2. Communication can enable the agents to coordinate their actions and behaviour, resulting in systems that
are more coherent.
3. Coordination is a property of a system of agents performing some activity in a shared
environment.
4. The degree of coordination is the extent to which they avoid extraneous activity by reducing resource
contention, avoiding live lock and deadlock, and maintaining applicable safety conditions.
5. Cooperation is coordination among non-antagonistic agents, while negotiation is coordination among
competitive or simply self-interested agents.
6. Typically, to cooperate successfully, each agent must maintain a model of the other agents, and also develop
a model of future interactions. This presupposes sociability Coherence is how well a system behaves as a unit.
A problem for a multiagent system is how it can maintain global coherence without explicit global control. In
this case, the agents must be able on their own to determine goals they share with other agents, determine
common tasks, avoid unnecessary conflicts, and pool knowledge and evidence. It is helpful if there is some form
of organization among the agents.
3.3.1 Dimensions of Meaning
There are three aspects to the formal study of communication: syntax (how the symbols of communication are
structured), semantics (what the symbols denote), and pragmatics (how the symbols are interpreted). Meaning
is a combination of semantics and pragmatics. Agents communicate to understand and be understood, so it is
important to consider the different dimensions of meaning that are associated with communication.
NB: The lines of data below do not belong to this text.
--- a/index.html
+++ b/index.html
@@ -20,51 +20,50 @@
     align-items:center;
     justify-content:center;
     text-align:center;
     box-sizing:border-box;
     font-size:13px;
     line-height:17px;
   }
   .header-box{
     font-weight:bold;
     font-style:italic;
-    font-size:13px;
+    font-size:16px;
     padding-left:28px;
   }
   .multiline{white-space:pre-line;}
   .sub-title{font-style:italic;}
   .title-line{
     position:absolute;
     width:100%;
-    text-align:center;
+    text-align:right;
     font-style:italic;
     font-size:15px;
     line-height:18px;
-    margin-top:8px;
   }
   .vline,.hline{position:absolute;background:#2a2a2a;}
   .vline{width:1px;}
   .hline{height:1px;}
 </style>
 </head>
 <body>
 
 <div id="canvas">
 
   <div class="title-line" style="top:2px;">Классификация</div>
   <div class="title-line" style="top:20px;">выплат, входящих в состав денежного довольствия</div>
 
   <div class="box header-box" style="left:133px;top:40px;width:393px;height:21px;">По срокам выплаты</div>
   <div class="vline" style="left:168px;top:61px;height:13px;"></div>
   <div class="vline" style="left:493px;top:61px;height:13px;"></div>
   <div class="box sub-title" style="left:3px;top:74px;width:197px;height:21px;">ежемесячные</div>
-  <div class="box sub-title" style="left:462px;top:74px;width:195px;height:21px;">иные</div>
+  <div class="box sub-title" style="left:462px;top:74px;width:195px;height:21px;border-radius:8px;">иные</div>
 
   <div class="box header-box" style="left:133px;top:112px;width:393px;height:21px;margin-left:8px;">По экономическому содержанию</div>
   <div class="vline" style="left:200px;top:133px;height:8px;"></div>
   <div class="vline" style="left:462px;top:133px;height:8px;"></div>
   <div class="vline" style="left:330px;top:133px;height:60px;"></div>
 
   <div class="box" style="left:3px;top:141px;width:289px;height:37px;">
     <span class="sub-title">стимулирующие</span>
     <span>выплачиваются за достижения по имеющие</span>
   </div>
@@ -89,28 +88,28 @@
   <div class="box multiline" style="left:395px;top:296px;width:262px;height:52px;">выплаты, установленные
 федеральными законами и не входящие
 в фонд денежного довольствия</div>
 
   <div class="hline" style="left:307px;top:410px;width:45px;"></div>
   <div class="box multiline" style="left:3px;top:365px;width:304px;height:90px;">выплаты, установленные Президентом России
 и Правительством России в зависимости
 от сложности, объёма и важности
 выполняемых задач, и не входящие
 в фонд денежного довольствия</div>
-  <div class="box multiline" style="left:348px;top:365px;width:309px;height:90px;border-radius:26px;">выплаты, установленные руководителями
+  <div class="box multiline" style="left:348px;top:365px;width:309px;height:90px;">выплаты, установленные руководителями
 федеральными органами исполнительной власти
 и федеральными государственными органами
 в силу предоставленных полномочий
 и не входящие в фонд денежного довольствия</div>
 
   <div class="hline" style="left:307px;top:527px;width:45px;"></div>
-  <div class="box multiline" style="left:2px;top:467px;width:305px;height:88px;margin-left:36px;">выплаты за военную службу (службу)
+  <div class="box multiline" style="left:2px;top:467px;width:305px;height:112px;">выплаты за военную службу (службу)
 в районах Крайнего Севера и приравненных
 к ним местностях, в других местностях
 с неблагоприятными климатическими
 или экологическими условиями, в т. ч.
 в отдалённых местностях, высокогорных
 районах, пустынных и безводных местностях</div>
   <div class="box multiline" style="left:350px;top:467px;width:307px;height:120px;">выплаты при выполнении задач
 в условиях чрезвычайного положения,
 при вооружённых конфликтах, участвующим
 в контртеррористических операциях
1. Descriptive vs. Prescriptive. Some messages describe phenomena, while others prescribe behaviour.
Descriptions are important for human comprehension but are difficult for agents to mimic. Appropriately, then,
most agent communication languages are designed for the exchange of information about activities and
behaviour.
2. Personal vs. Conventional Meaning. An agent might have its own meaning for a message, but this might
differ from the meaning conventionally accepted by the other agents with which the agent communicates. To
the greatest extent possible, multiagent systems should opt for conventional meanings, especially since these
systems are typically open environments in which new agents might be introduced at any time.
3. Subjective vs. Objective Meaning Similar to conventional meaning, where meaning is determined external
to an agent, a message often has an explicit effect on the environment, which can be perceived objectively. The
effect might be different than that understood internally, i.e., subjectively, by the sender or receiver of the
message.
4. Speaker's vs. Hearer's vs. Society's Perspective Independent of the conventional or objective meaning of a
message, the message can be expressed according to the viewpoint of the speaker or hearer or other observers.
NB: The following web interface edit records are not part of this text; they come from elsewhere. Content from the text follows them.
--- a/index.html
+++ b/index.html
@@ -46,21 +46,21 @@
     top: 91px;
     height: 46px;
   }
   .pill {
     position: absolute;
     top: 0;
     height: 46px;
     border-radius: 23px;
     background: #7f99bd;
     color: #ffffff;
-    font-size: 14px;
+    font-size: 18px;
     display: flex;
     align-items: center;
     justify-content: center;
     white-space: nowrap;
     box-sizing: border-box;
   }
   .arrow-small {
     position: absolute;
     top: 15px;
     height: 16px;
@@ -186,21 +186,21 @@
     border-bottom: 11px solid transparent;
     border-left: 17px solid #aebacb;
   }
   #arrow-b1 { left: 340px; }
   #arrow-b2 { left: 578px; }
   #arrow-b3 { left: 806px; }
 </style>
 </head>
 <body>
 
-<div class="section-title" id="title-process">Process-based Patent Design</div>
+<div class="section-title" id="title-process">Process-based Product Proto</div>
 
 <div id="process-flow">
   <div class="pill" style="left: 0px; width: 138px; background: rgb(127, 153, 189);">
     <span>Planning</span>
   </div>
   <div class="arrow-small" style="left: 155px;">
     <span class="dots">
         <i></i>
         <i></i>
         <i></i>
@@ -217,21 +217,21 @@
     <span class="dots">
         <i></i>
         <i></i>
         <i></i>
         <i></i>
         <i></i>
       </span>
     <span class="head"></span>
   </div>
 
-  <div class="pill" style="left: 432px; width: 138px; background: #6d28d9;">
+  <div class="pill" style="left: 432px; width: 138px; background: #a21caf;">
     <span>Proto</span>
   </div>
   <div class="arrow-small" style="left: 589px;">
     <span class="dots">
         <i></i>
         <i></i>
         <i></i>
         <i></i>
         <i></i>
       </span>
5. Semantics vs. Pragmatics The pragmatics of a communication are concerned with how the communicators
use the communication. This includes considerations of the mental states of the communicators and the
environment in which they exist, considerations that are external to the syntax and semantics of the
communication.
6. Contextuality Messages cannot be understood in isolation but must be interpreted in terms of the mental
states of the agents, the present state of the environment, and the environment's history: how it arrived at its
present state. Interpretations are directly affected by previous messages and actions of the agents.
7. Coverage Smaller languages are more manageable, but they must be large enough so that an agent can
convey the meanings it intends.

10
8. Identity When a communication occurs among agents, its meaning is dependent on the identities and roles
of the agents involved, and on how the involved agents are specified.
A message might be sent to a particular agent, or to just any agent satisfying a specified criterion.
9. Cardinality A message sent privately to one agent would be understood differently than the same message
broadcast publicly.

3.4 NEGOTIATION
1. A frequent form of interaction that occurs among agents with different goals is termed negotiation.
2. Negotiation is a process by which a joint decision is reached by two or more agents, each trying to reach an
individual goal or objective. The agents first communicate their positions, which might conflict, and then try to
move towards agreement by making concessions or searching for alternatives.
3. The major features of negotiation are (1) the language used by the participating agents, (2) the protocol
followed by the agents as they negotiate, and (3) the decision process that each agent uses to determine its
positions, concessions, and criteria for agreement.
4. Many groups have developed systems and techniques for negotiation. These can be either environment-
centered or agent-centered. Developers of environment-centered techniques focus on the following problem:
"How can the rules of the environment be designed so that the agents in it, regardless of their origin,
capabilities, or intentions, will interact productively and fairly?"
The resultant negotiation mechanism should ideally have the following attributes:
• Efficiency: the agents should not waste resources in coming to an agreement.
• Stability: no agent should have an incentive to deviate from agreed- upon strategies.
• Simplicity: the negotiation mechanism should impose low computational, and bandwidth demands on
the agents.
• Distribution: the mechanism should not require a central decision maker.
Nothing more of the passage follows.